→ **THE TASK**
The word "stroke" marks the lines to find; copy every such line from the data below.

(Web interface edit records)
■ ■ ■ ■ ■

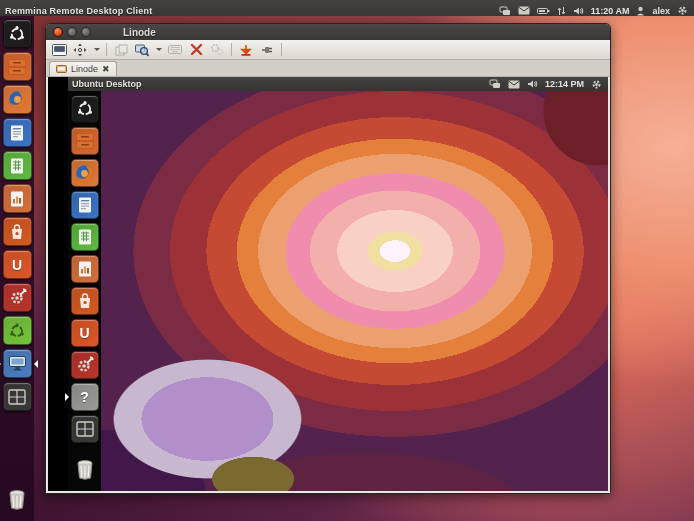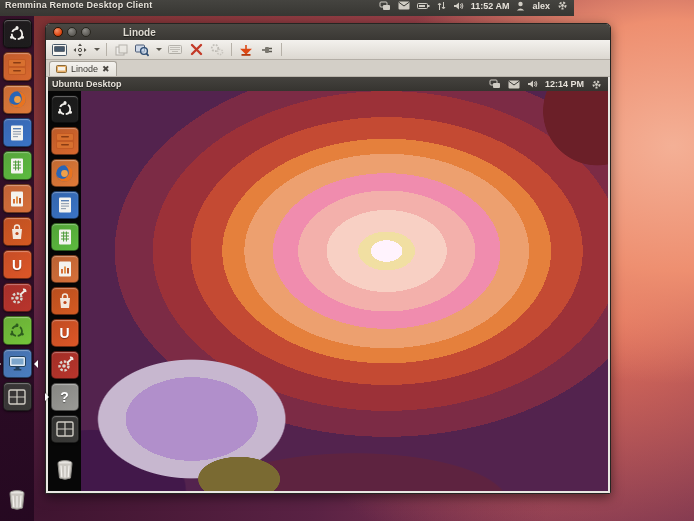--- a/index.html
+++ b/index.html
@@ -9,21 +9,21 @@
   
   .host-wallpaper{position:absolute;inset:0;
     background-color:#8c4052;
     background-image:
       radial-gradient(ellipse 420px 330px at 97% 28%, #f4b096 0%, #ee8f70 38%, rgba(238,143,112,0) 72%),
       radial-gradient(ellipse 520px 400px at 88% 60%, #e2705a 0%, rgba(226,112,90,0) 70%),
       radial-gradient(ellipse 650px 430px at 6% 98%, #3f1430 0%, #5a2244 42%, rgba(90,34,68,0) 78%),
       linear-gradient(135deg,#7c3031 0%,#974049 40%,#8c3a56 70%,#6b2c4e 100%);}
 
   
-  .panel{position:absolute;left:0;top:0;width:574px;height:16px;display:flex;align-items:flex-start;
+  .panel{position:absolute;left:0;top:0;width:694px;height:16px;display:flex;align-items:flex-end;
     background:linear-gradient(#454440,#373632);color:#e6e2da;font-size:9px;font-weight:bold;z-index:40;}
   .panel .app-title{padding-left:5px;letter-spacing:.2px;text-shadow:0 1px 1px rgba(0,0,0,.6);}
   .panel .spacer{flex:1;}
   .tray{display:flex;align-items:center;gap:7px;padding-right:6px;}
   .tray .ticon{display:flex;align-items:center;opacity:.92;}
   .tray .clock,.tray .user{font-size:9px;font-weight:bold;}
 
   
   .launcher{position:absolute;left:0;top:16px;bottom:0;width:34px;z-index:30;
     background:linear-gradient(rgba(46,14,40,.92),rgba(36,8,32,.94));
@@ -62,21 +62,21 @@
 
   .tabbar{height:16px;flex:0 0 16px;background:#d3cfc7;display:flex;align-items:flex-end;padding-left:3px;
     border-bottom:1px solid #b9b4ab;}
   .tab{height:14px;display:flex;align-items:center;gap:4px;padding:0 6px;
     background:linear-gradient(#f4f2ee,#e4e1da);border:1px solid #a8a39a;border-bottom:none;
     border-radius:3px 3px 0 0;font-size:9px;color:#3b3934;}
   .tab .tab-close{font-weight:bold;font-size:9px;color:#4a4742;cursor:default;}
 
   
   .remote-frame{flex:1;border:2px solid #e9e7e2;border-top:none;box-sizing:border-box;
-    display:flex;flex-direction:column;background:#000;}
+    display:flex;flex-direction:column;background:#000;padding-left:20px;}
   .rpanel{height:14px;flex:0 0 14px;display:flex;align-items:center;
     background:linear-gradient(#44423e,#363430);color:#e6e2da;font-size:9px;font-weight:bold;}
   .rpanel .rtitle{padding-left:4px;text-shadow:0 1px 1px rgba(0,0,0,.6);}
   .rpanel .spacer{flex:1;}
   .remote-body{flex:1;display:flex;min-height:0;}
   .rlauncher{width:33px;flex:0 0 33px;background:#070707;display:flex;flex-direction:column;
     align-items:center;padding-top:2px;box-sizing:border-box;}
   .rlauncher .tile{width:26px;height:26px;}
   .remote-wallpaper{flex:1;position:relative;
     background-color:#6e2a3c;
@@ -125,21 +125,21 @@
             <path d="M2.5 9 V3 M2.5 2 L1 4 M2.5 2 L4 4" stroke="#ddd9d0" fill="none"></path>
             <path d="M6.5 1 V7 M6.5 8 L5 6 M6.5 8 L8 6" stroke="#ddd9d0" fill="none"></path>
           </svg>
         </span>
       <span class="ticon">
           <svg width="11" height="10">
             <path d="M1 4 H3 L6 1.5 V8.5 L3 6 H1 Z" fill="#ddd9d0"></path>
             <path d="M7.5 3 Q9 5 7.5 7 M8.8 2 Q11 5 8.8 8" stroke="#ddd9d0" fill="none"></path>
           </svg>
         </span>
-      <span class="clock">11:52 AM</span>
+      <span class="clock">11:20 AM</span>
       <span class="ticon">
           <svg width="9" height="10">
             <circle cx="4.5" cy="3" r="2.2" fill="#ddd9d0"></circle>
             <path d="M0.8 9.5 Q4.5 5.5 8.2 9.5 Z" fill="#ddd9d0"></path>
           </svg>
         </span>
       <span class="user">alex</span>
       <span class="ticon">
           <svg width="11" height="11">
             <circle cx="5.5" cy="5.5" r="3" fill="none" stroke="#ddd9d0" stroke-width="2" stroke-dasharray="2 1.6"></circle>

■ ■ ■ ■ ■

→ **WRITTEN RESPONSE**
             <path d="M2.5 9 V3 M2.5 2 L1 4 M2.5 2 L4 4" stroke="#ddd9d0" fill="none"></path>
             <path d="M6.5 1 V7 M6.5 8 L5 6 M6.5 8 L8 6" stroke="#ddd9d0" fill="none"></path>
             <path d="M7.5 3 Q9 5 7.5 7 M8.8 2 Q11 5 8.8 8" stroke="#ddd9d0" fill="none"></path>
             <circle cx="5.5" cy="5.5" r="3" fill="none" stroke="#ddd9d0" stroke-width="2" stroke-dasharray="2 1.6"></circle>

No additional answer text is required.